Ohne daß damals bereits explizit von der Rolle von Lehrstoffmodellen im Rahmen einer bildungskybernetischen Transfertheorie gesprochen worden wäre kann MORE als ein solches Modell angesprochen und an ihm die Prinzipien der Einfachheit, Regelmäßigkeit und Deutlichkeit beispielhaft erläutert werden. Es war auch als selbstverständlich unterstellt worden, daß der Weg über dieses Modell einen anschließenden Unterricht über Struktur und Programmierung kommerzieller Rechner erheblich erleichtern werde, und zwar so, daß der Umweg über das Lehrstoffmodell der zeitlich kürzere Weg ist. Dies wurde allerdings damals weder transfertheoretisch untermauert noch empirisch nachgewiesen, was nachgeholt werden sollte.
Wenn – was unterstellt werden darf – ein latenter Transfer mit einem noch so kleinen Faktor k > 1 vom propädeutischen Rechnerkunde(A-)unterricht zu einem an kommerziellen Rechnern (B) orientierten Informatikunterricht besteht, dann läßt sich im Falle der Lernsteuerung immer, im Falle der Lernregelung vielfach aus den Lernfunktionen (9) bzw. (7) berechnen, von welcher als Lehrziel angestrebten Mindestkompetenz !p für B an der Zeitaufwand für A durch die transferbedingte Zeiteinsparung bei B überkompensiert wird.
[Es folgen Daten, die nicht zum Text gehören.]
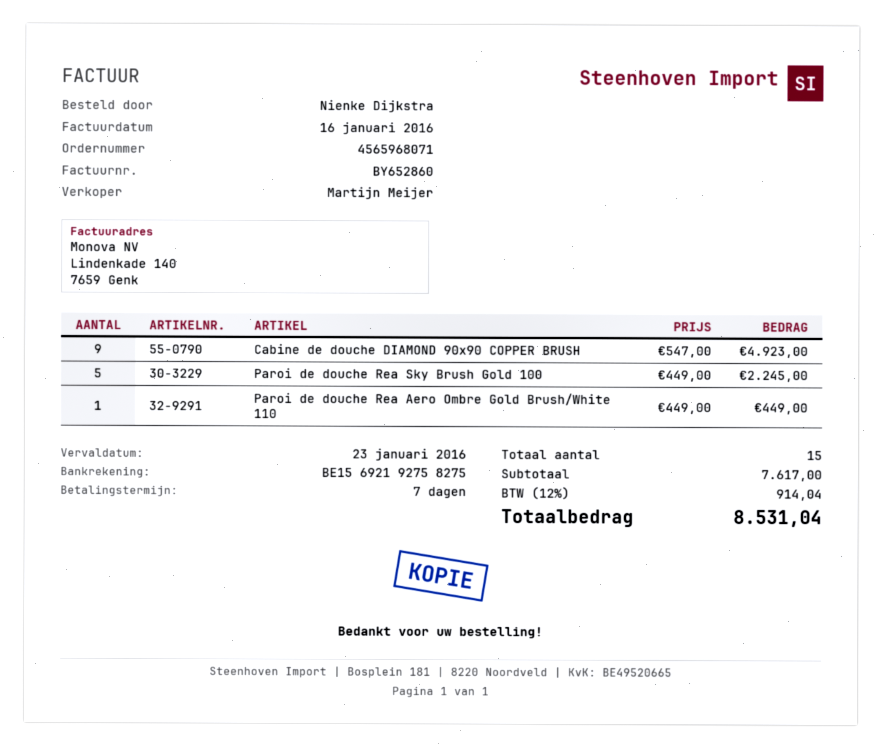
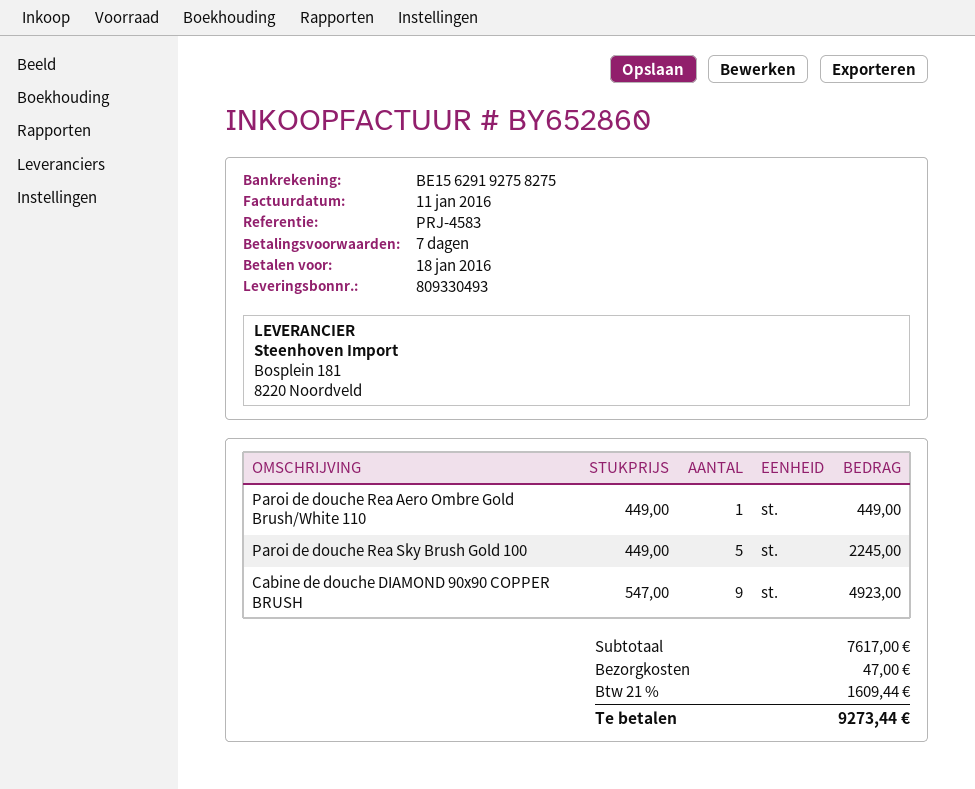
invoice date: 2016-01-16 -> 2016-01-11
due date: 2016-01-23 -> 2016-01-18
bank account: BE15692192758275 -> BE15629192758275
shipping: none -> 47.00
tax: 12% = 914.04 -> 21% = 1609.44
total: 8531.04 -> 9273.44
Dies ist ohne Rechnung unmittelbar einsichtig, wenn man nur bedenkt, daß ja zwar das Schaubild der Lernfunktion für B um die in das Lehrstoffmodell, also für den A-Unterricht, investierte Zeit verschoben wird, aber zugleich wegen des Transfers rascher steigt (nämlich mit dem Parameterwert k · A. statt A.), also verformt wird, so daß die ursprüngliche Kurve notwendig geschnitten wird. Im Falle der Lernregelung könnte aber der (dann irreale) Schnittpunkt oberhalb von p = 1 liegen, falls der Zeitaufwand für A zu groß oder der Transferfaktor k zu klein ist.
Der Gedanke des Rechnerkundeunterichts verdient heute wiederaufgenommen zu werden, a) weil der Bildungswert des inzwischen üblichen schulischen Informatikunterrichts fragwürdig ist, da dieser, statt eine Einsicht in die wesentlichen Strukturprinzipien des Rechners und damit in seine Möglichkeiten zu vermitteln, lediglich die (Benutzer-)“oberflächliche“ Anwendung derzeit mehr oder minder zufällig verfügbarer Programmiersprachen und kommerzieller Rechner drillt, b) weil die Bestimmung des Transferfaktors bildungswissenschaftlich reizvoll erscheint, und vor allem c) weil die heutigen, mit Bildschirmen versehenen und schon in den meisten Schulen verfügbaren Tischrechner das MORE-Konzept simulierbar machen, wodurch einerseits keine prinzipiellen Anschaffungskosten mehr anfallen (der Aberglaube, das Simulationsprogramm müsse prinzipiell als „softe Ware“ gekauft werden, wurde an anderer Stelle – Frank, 1990 – gerügt!), und andererseits durch eine so mögliche medientechnologisch bessere Gestaltung des Rechnerkundeunterrichts dessen Lernleichtigkeit und Transferwirkung vergrößerbar sind.
Literatur:
- Frank, H. (1969): Kybernetische Grundlagen der Pädagogik, 2.Aufl., Agis, Baden-Baden.
- Frank, H. (1990): Moralo pri komunikado I Kommunikationsmoral Acta sanmarinensia academiae scientiarum internationalis D1. LTV Alsbach.
- Frank/Meyer (1972): Rechnerkunde. Nachdruck in MederiSchmid (1973/74), Bd. 5, S. 585-774).